##### Information #####
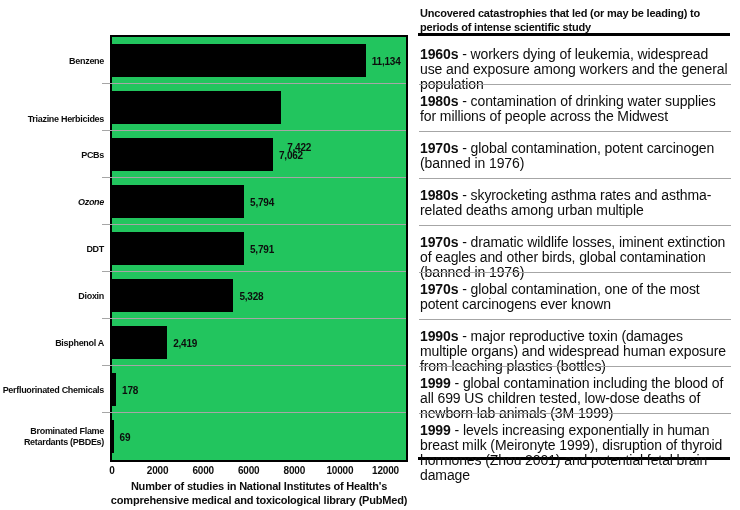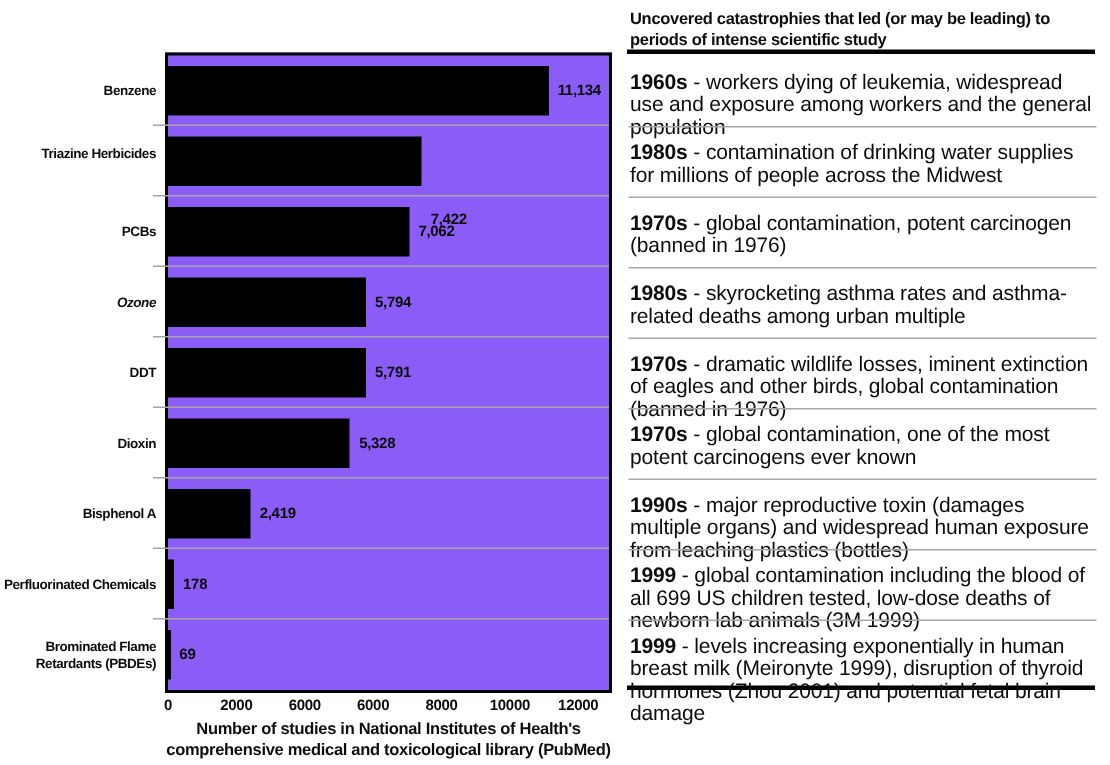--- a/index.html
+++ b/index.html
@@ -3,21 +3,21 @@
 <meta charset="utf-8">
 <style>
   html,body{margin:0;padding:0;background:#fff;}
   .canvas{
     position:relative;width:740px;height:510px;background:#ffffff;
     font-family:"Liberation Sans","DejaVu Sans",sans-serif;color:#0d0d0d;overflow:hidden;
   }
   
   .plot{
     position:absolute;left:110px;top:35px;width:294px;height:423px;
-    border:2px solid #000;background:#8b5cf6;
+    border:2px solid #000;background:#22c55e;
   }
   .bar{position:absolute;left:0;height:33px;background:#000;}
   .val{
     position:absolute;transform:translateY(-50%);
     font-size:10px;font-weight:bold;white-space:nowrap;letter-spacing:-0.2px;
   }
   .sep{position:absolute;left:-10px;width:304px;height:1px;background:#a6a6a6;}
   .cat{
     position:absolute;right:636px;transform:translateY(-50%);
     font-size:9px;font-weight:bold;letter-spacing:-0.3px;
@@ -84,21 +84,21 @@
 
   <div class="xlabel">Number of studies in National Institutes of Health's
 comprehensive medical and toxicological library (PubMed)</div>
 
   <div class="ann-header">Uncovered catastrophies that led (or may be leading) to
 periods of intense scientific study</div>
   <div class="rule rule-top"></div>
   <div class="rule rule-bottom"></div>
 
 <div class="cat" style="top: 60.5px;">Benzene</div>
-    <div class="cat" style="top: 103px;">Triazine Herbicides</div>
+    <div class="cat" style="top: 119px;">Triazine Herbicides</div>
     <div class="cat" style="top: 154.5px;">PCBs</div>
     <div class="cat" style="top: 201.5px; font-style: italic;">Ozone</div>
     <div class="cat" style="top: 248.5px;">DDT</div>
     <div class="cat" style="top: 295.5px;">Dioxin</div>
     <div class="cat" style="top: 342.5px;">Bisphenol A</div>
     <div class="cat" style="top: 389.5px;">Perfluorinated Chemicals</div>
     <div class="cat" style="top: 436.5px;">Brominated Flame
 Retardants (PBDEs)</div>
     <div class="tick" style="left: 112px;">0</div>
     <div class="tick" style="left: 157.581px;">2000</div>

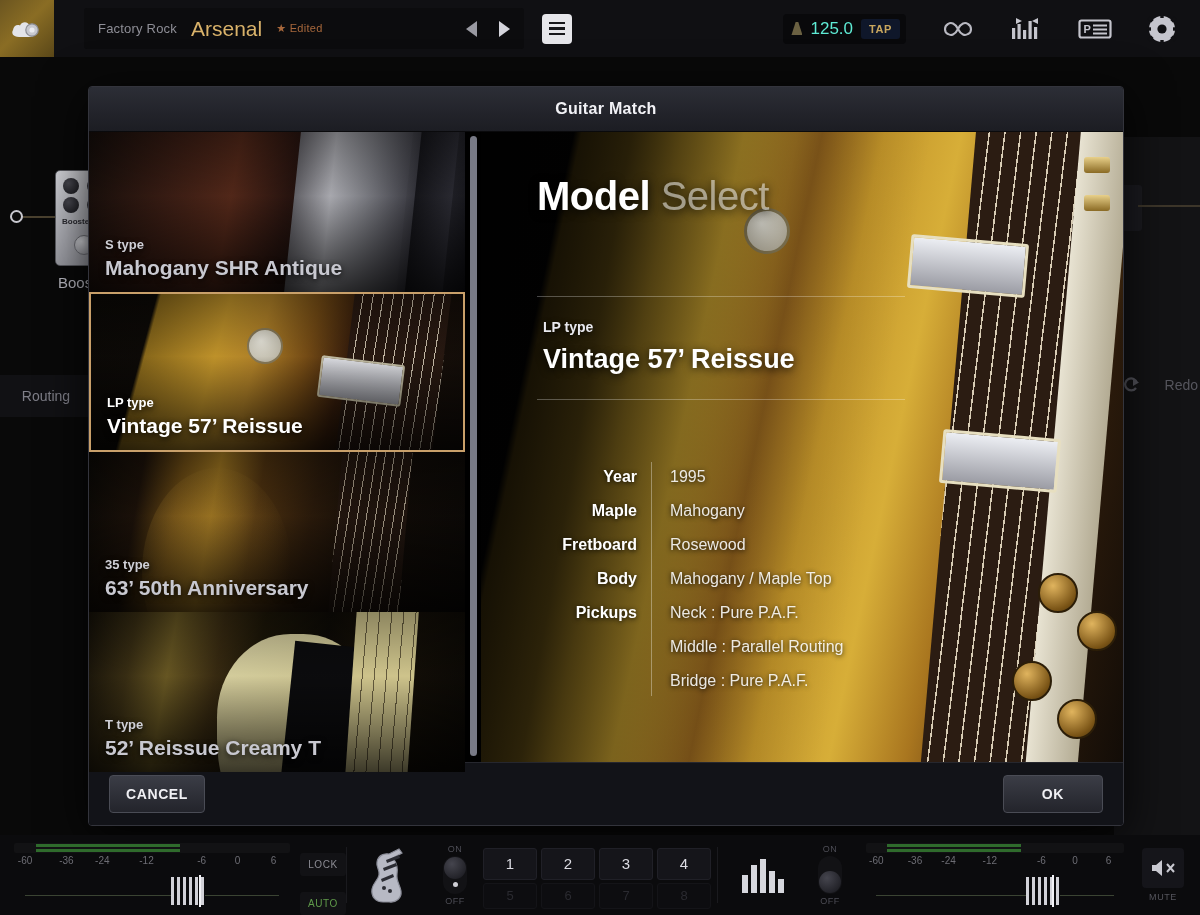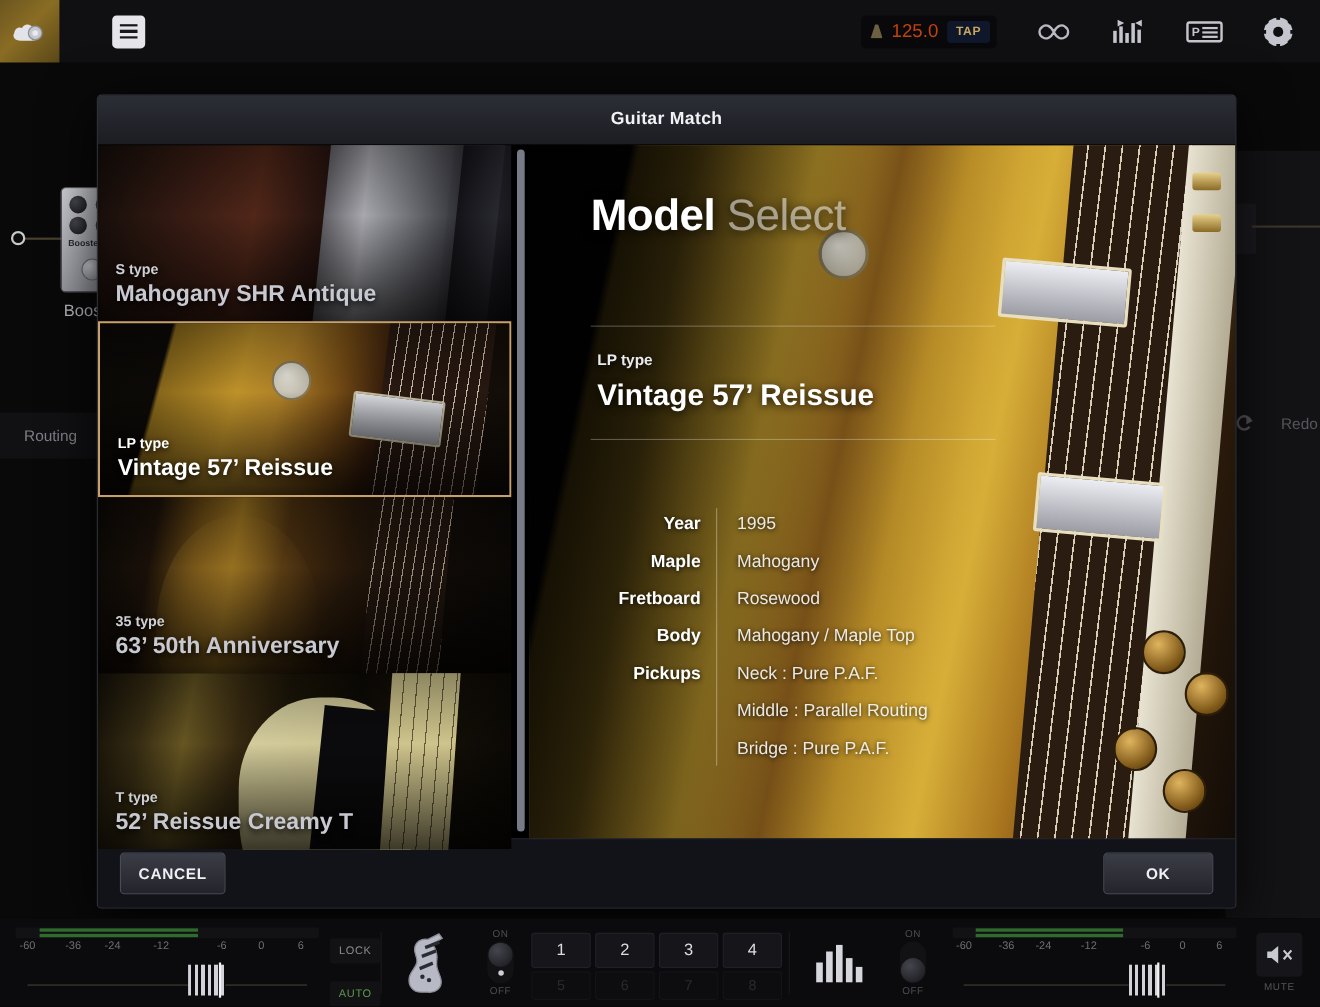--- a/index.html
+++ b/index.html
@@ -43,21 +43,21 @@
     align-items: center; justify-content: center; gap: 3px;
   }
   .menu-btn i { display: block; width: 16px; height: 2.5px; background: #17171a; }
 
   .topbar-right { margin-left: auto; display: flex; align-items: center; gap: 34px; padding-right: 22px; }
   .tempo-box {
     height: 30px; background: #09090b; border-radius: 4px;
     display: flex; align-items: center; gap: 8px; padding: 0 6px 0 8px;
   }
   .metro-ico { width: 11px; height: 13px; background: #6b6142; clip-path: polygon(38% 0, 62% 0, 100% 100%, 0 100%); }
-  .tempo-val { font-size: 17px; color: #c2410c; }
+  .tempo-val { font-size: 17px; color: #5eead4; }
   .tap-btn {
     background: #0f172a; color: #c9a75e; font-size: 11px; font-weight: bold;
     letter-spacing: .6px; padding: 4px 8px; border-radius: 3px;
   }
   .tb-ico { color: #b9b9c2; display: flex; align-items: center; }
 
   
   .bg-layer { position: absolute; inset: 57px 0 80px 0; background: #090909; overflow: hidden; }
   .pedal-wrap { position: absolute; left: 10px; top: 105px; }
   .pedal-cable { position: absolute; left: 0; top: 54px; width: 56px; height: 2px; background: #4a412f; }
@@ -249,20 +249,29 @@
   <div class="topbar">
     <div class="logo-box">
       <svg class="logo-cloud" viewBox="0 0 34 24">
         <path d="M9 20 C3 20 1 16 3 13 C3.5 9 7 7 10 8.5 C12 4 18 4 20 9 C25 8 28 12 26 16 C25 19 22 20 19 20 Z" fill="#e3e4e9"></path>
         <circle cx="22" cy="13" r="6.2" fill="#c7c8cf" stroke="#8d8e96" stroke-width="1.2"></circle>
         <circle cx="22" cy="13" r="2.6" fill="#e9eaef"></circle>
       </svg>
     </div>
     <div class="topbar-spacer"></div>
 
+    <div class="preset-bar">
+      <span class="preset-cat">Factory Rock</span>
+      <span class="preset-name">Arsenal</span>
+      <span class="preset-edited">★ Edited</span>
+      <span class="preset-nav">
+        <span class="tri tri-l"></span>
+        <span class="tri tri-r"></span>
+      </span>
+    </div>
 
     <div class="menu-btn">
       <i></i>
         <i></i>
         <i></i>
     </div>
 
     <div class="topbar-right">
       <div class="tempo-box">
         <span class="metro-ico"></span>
#####
— About this task —
Write out every line above exactly, minus images.

— Solution for this task —
--- a/index.html
+++ b/index.html
@@ -3,21 +3,21 @@
 <meta charset="utf-8">
 <style>
   html,body{margin:0;padding:0;background:#fff;}
   .canvas{
     position:relative;width:740px;height:510px;background:#ffffff;
     font-family:"Liberation Sans","DejaVu Sans",sans-serif;color:#0d0d0d;overflow:hidden;
   }
   
   .plot{
     position:absolute;left:110px;top:35px;width:294px;height:423px;
-    border:2px solid #000;background:#8b5cf6;
+    border:2px solid #000;background:#22c55e;
   }
   .bar{position:absolute;left:0;height:33px;background:#000;}
   .val{
     position:absolute;transform:translateY(-50%);
     font-size:10px;font-weight:bold;white-space:nowrap;letter-spacing:-0.2px;
   }
   .sep{position:absolute;left:-10px;width:304px;height:1px;background:#a6a6a6;}
   .cat{
     position:absolute;right:636px;transform:translateY(-50%);
     font-size:9px;font-weight:bold;letter-spacing:-0.3px;
@@ -84,21 +84,21 @@
 
   <div class="xlabel">Number of studies in National Institutes of Health's
 comprehensive medical and toxicological library (PubMed)</div>
 
   <div class="ann-header">Uncovered catastrophies that led (or may be leading) to
 periods of intense scientific study</div>
   <div class="rule rule-top"></div>
   <div class="rule rule-bottom"></div>
 
 <div class="cat" style="top: 60.5px;">Benzene</div>
-    <div class="cat" style="top: 103px;">Triazine Herbicides</div>
+    <div class="cat" style="top: 119px;">Triazine Herbicides</div>
     <div class="cat" style="top: 154.5px;">PCBs</div>
     <div class="cat" style="top: 201.5px; font-style: italic;">Ozone</div>
     <div class="cat" style="top: 248.5px;">DDT</div>
     <div class="cat" style="top: 295.5px;">Dioxin</div>
     <div class="cat" style="top: 342.5px;">Bisphenol A</div>
     <div class="cat" style="top: 389.5px;">Perfluorinated Chemicals</div>
     <div class="cat" style="top: 436.5px;">Brominated Flame
 Retardants (PBDEs)</div>
     <div class="tick" style="left: 112px;">0</div>
     <div class="tick" style="left: 157.581px;">2000</div>

--- a/index.html
+++ b/index.html
@@ -43,21 +43,21 @@
     align-items: center; justify-content: center; gap: 3px;
   }
   .menu-btn i { display: block; width: 16px; height: 2.5px; background: #17171a; }
 
   .topbar-right { margin-left: auto; display: flex; align-items: center; gap: 34px; padding-right: 22px; }
   .tempo-box {
     height: 30px; background: #09090b; border-radius: 4px;
     display: flex; align-items: center; gap: 8px; padding: 0 6px 0 8px;
   }
   .metro-ico { width: 11px; height: 13px; background: #6b6142; clip-path: polygon(38% 0, 62% 0, 100% 100%, 0 100%); }
-  .tempo-val { font-size: 17px; color: #c2410c; }
+  .tempo-val { font-size: 17px; color: #5eead4; }
   .tap-btn {
     background: #0f172a; color: #c9a75e; font-size: 11px; font-weight: bold;
     letter-spacing: .6px; padding: 4px 8px; border-radius: 3px;
   }
   .tb-ico { color: #b9b9c2; display: flex; align-items: center; }
 
   
   .bg-layer { position: absolute; inset: 57px 0 80px 0; background: #090909; overflow: hidden; }
   .pedal-wrap { position: absolute; left: 10px; top: 105px; }
   .pedal-cable { position: absolute; left: 0; top: 54px; width: 56px; height: 2px; background: #4a412f; }
@@ -249,20 +249,29 @@
   <div class="topbar">
     <div class="logo-box">
       <svg class="logo-cloud" viewBox="0 0 34 24">
         <path d="M9 20 C3 20 1 16 3 13 C3.5 9 7 7 10 8.5 C12 4 18 4 20 9 C25 8 28 12 26 16 C25 19 22 20 19 20 Z" fill="#e3e4e9"></path>
         <circle cx="22" cy="13" r="6.2" fill="#c7c8cf" stroke="#8d8e96" stroke-width="1.2"></circle>
         <circle cx="22" cy="13" r="2.6" fill="#e9eaef"></circle>
       </svg>
     </div>
     <div class="topbar-spacer"></div>
 
+    <div class="preset-bar">
+      <span class="preset-cat">Factory Rock</span>
+      <span class="preset-name">Arsenal</span>
+      <span class="preset-edited">★ Edited</span>
+      <span class="preset-nav">
+        <span class="tri tri-l"></span>
+        <span class="tri tri-r"></span>
+      </span>
+    </div>
 
     <div class="menu-btn">
       <i></i>
         <i></i>
         <i></i>
     </div>
 
     <div class="topbar-right">
       <div class="tempo-box">
         <span class="metro-ico"></span>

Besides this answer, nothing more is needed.